## Available data
——————————

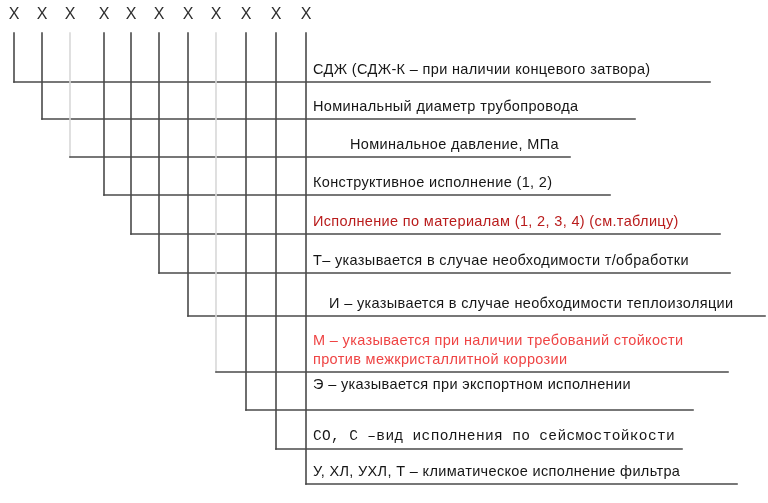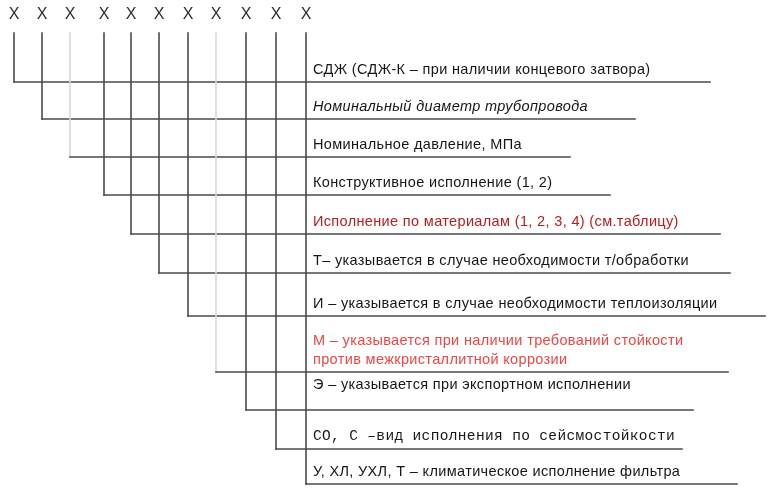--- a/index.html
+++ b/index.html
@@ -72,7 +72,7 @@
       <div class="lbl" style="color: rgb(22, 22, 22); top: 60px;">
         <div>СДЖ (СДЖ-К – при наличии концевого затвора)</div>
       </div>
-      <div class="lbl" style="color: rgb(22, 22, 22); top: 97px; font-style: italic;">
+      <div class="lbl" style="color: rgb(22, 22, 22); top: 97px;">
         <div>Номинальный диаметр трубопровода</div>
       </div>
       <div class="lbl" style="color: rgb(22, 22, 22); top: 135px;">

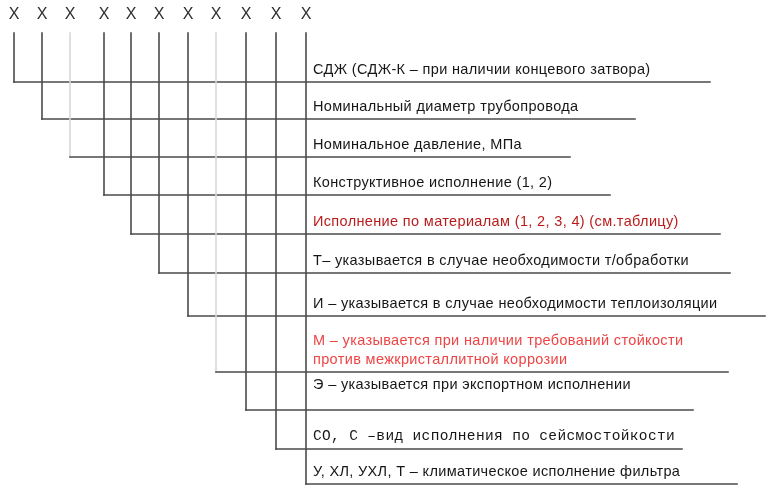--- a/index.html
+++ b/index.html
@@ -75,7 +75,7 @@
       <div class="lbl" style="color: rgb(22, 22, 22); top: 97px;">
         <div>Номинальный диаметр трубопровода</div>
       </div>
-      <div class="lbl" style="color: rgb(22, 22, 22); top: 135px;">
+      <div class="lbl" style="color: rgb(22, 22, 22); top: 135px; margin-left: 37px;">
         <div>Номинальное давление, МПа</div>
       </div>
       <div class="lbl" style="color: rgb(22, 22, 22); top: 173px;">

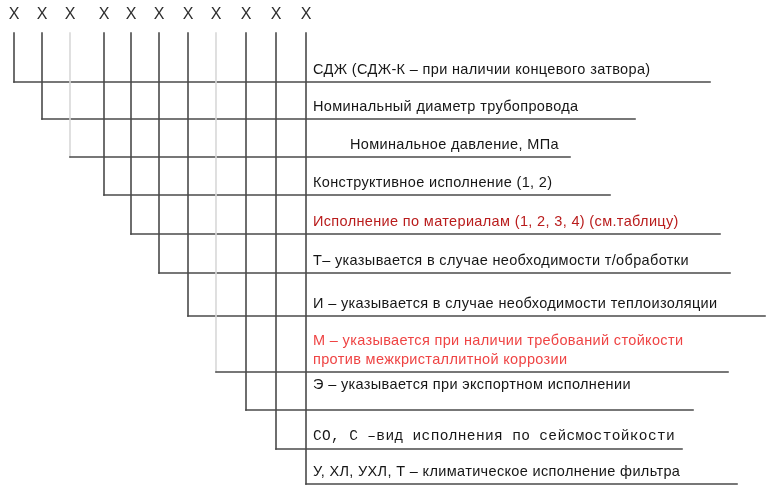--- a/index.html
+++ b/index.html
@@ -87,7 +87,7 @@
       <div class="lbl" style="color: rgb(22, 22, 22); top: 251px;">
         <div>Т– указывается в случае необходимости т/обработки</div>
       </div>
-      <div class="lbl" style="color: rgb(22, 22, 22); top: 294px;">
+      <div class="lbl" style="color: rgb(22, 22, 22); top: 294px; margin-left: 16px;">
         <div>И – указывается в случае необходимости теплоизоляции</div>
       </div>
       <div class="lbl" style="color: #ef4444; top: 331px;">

——————————

## Assigned task
Whenever a line in the material contains the word "style", copy that line.

## Solution to this problem
       <div class="lbl" style="color: rgb(22, 22, 22); top: 60px;">
-      <div class="lbl" style="color: rgb(22, 22, 22); top: 97px; font-style: italic;">
+      <div class="lbl" style="color: rgb(22, 22, 22); top: 97px;">
       <div class="lbl" style="color: rgb(22, 22, 22); top: 135px;">
       <div class="lbl" style="color: rgb(22, 22, 22); top: 97px;">
-      <div class="lbl" style="color: rgb(22, 22, 22); top: 135px;">
+      <div class="lbl" style="color: rgb(22, 22, 22); top: 135px; margin-left: 37px;">
       <div class="lbl" style="color: rgb(22, 22, 22); top: 173px;">
       <div class="lbl" style="color: rgb(22, 22, 22); top: 251px;">
-      <div class="lbl" style="color: rgb(22, 22, 22); top: 294px;">
+      <div class="lbl" style="color: rgb(22, 22, 22); top: 294px; margin-left: 16px;">
       <div class="lbl" style="color: #ef4444; top: 331px;">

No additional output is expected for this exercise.